In a nutshell, it takes a directory containing `*.jinja` files and recursively renders those templates into a given target directory, mirroring the folder structure.

For example:
```sh
kannushi -j8 --vars "config/**/*.yml" src_templates/ src/
```
...will render Jinja template files in 8 parallel jobs (`-j8`) from `src_templates/` into `src/`, based on data from YAML files inside `config/`.\
Each rendered file will have the same name as its source template, minus the `.jinja` extension.

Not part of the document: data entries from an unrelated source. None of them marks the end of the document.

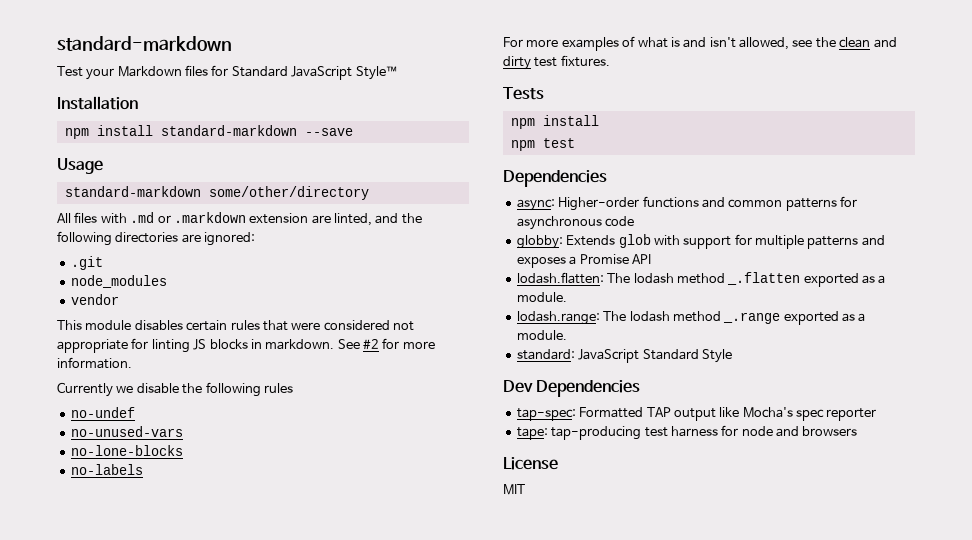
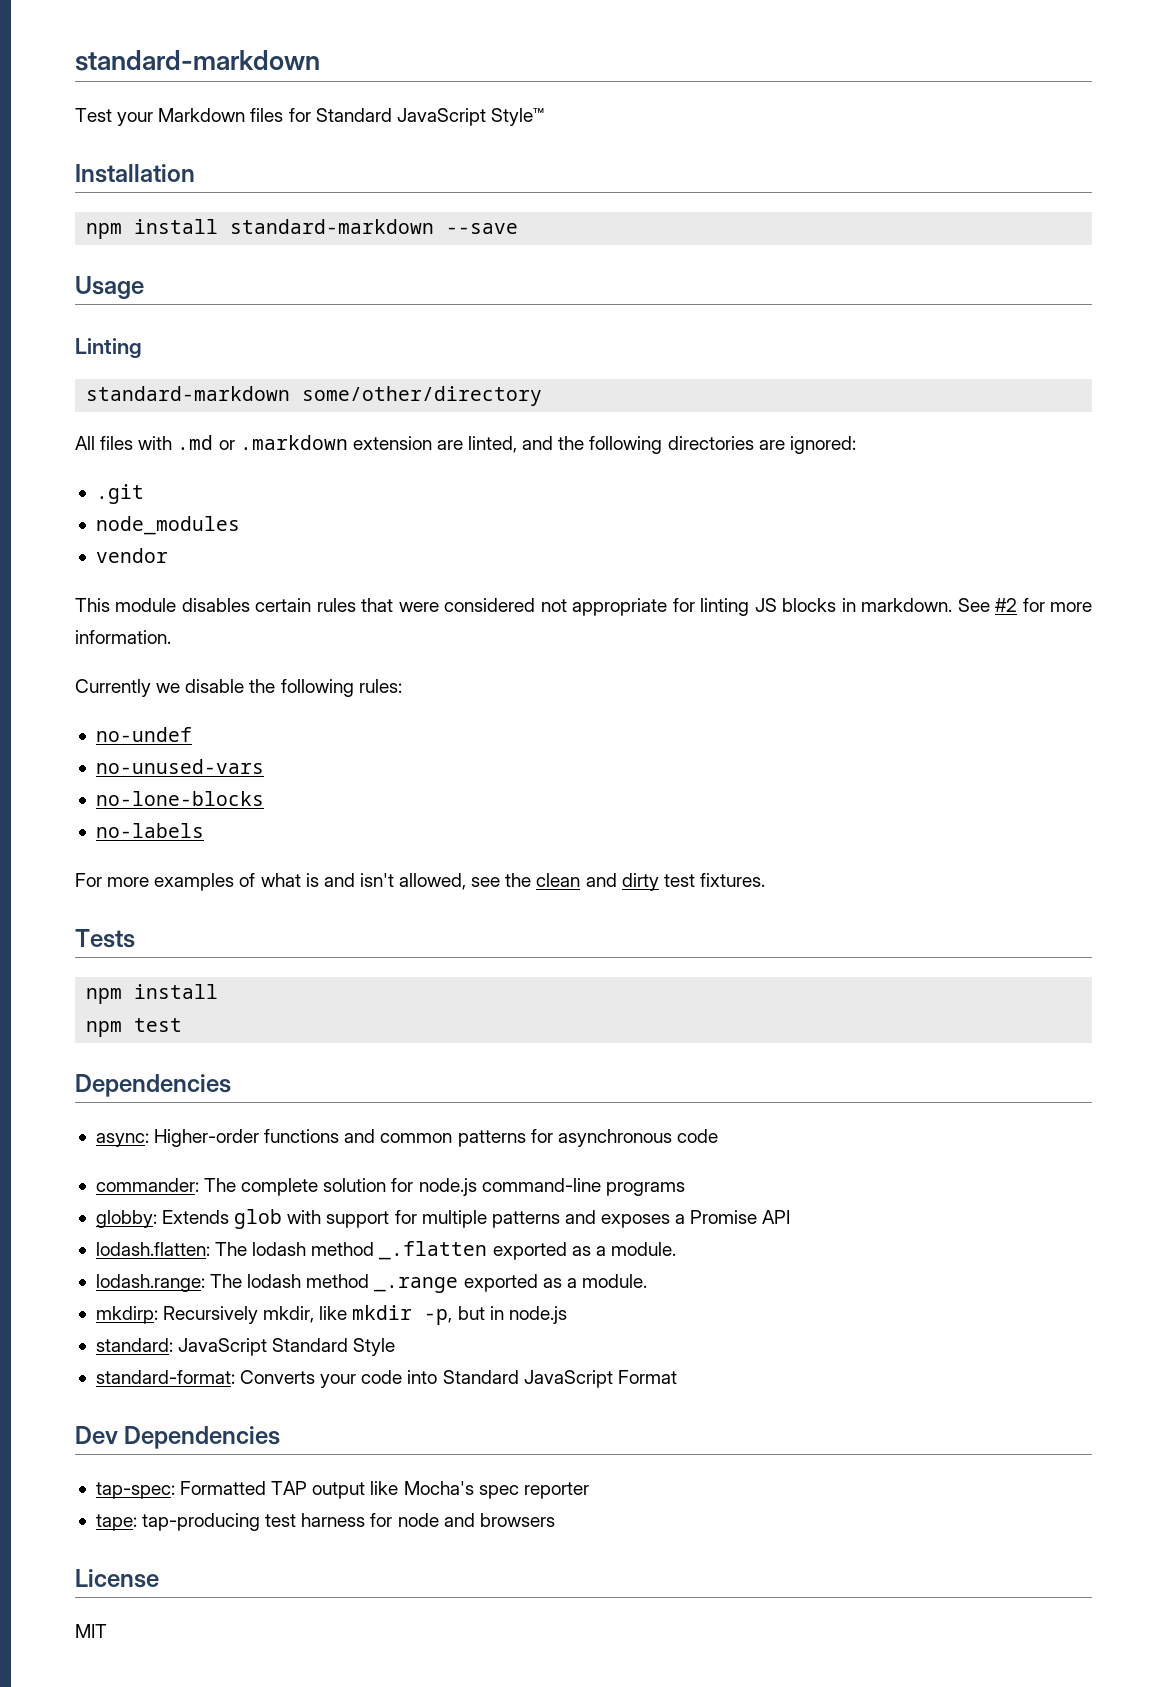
(103, 166) none -> [75,338,142,359] // Linting
[263,383,293,393] rules -> [358,679,402,693] rules:
(635, 221) none -> [95,1178,685,1196] // commander: The complete solution for node.js command-line programs
[516,349,732,363] standard: JavaScript Standard Style -> [95,1305,567,1325] [95,1338,396,1356] [95,1370,677,1388] mkdirp: Recursively mkdir, like mkdir -p, but in node.js // standard: JavaScript Standard Style // standard-format: Converts your code into Standard JavaScript Format

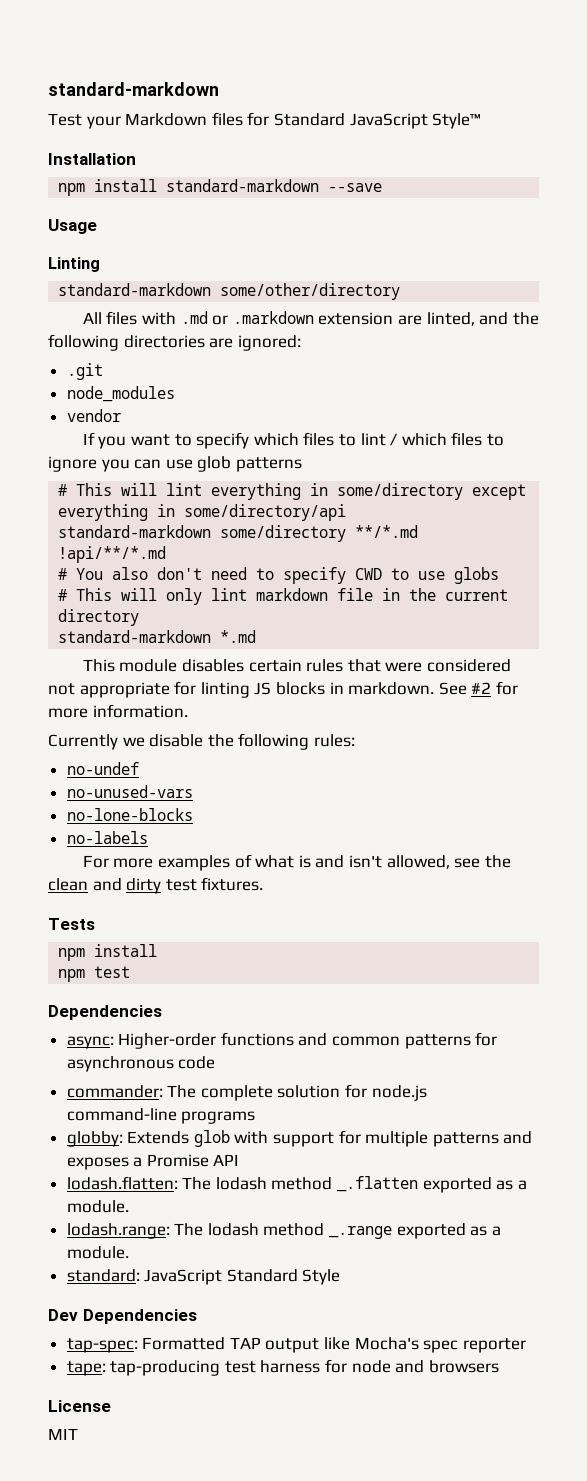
(168, 555) none -> [82,432,504,449] [48,456,302,472] [58,483,527,500] [58,504,347,521] [58,525,419,542] [58,546,167,563] [58,567,500,584] [58,588,509,605] [58,609,140,626] [58,630,257,643] // If you want to specify which files to lint / which files to ignore you can use glob patterns // # This will lint everything in some/directory except everything in some/directory/api // standard-markdown some/directory **/*.md !api/**/*.md // # You also don't need to specify CWD to use globs // # This will only lint markdown file in the current directory // standard-markdown *.md
[95,1305,567,1325] [95,1338,396,1356] [95,1370,677,1388] mkdirp: Recursively mkdir, like mkdir -p, but in node.js // standard: JavaScript Standard Style // standard-format: Converts your code into Standard JavaScript Format -> [66,1269,341,1285] standard: JavaScript Standard Style

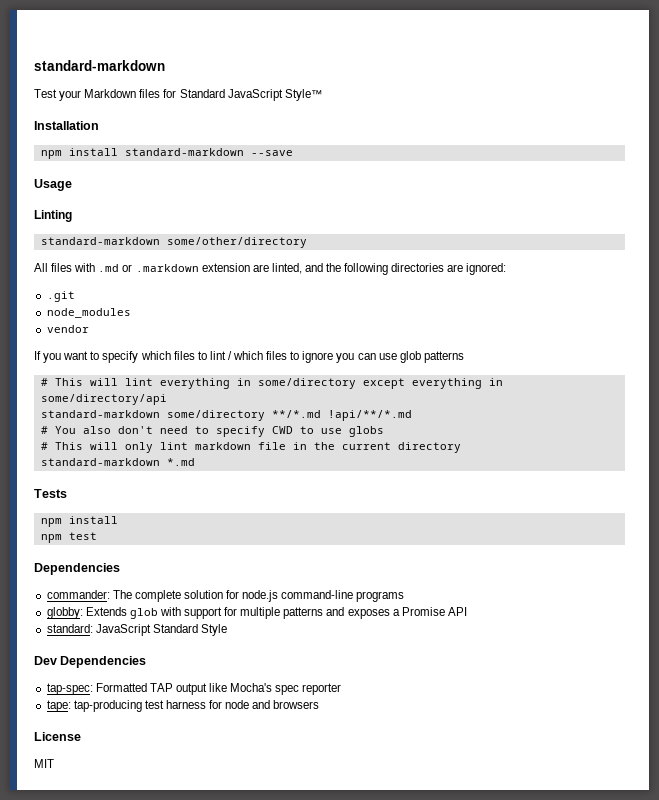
[82,659,511,672] [48,681,518,698] [48,704,188,718] [48,733,355,750] [66,762,139,775] [66,785,193,798] [66,808,193,821] [66,831,148,844] [82,854,511,871] [48,877,264,894] // This module disables certain rules that were considered not appropriate for linting JS blocks in markdown. See #2 for more information. // Currently we disable the following rules: // no-undef // no-unused-vars // no-lone-blocks // no-labels // For more examples of what is and isn't allowed, see the clean and dirty test fixtures. -> (195, 462) none
[66,1032,498,1049] [66,1056,216,1072] // async: Higher-order functions and common patterns for asynchronous code -> (120, 569) none
[66,1176,527,1193] [66,1200,129,1213] [66,1223,501,1239] [66,1246,129,1259] // lodash.flatten: The lodash method _.flatten exported as a module. // lodash.range: The lodash method _.range exported as a module. -> (467, 611) none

It will also be placed at the same path relative to `src/` as its source template is relative to `src_templates/`. So, for example `src_templates/some/path/filename.ext.jinja` will be rendered into `src/some/path/filename.ext`.\
Existing files in `src/` that reside at paths corresponding to templates will be overwritten. All other files in `src/` will be left untouched.

As the above example suggests, extensive template-based code generation is the use case that **kannushi** is primarily geared towards.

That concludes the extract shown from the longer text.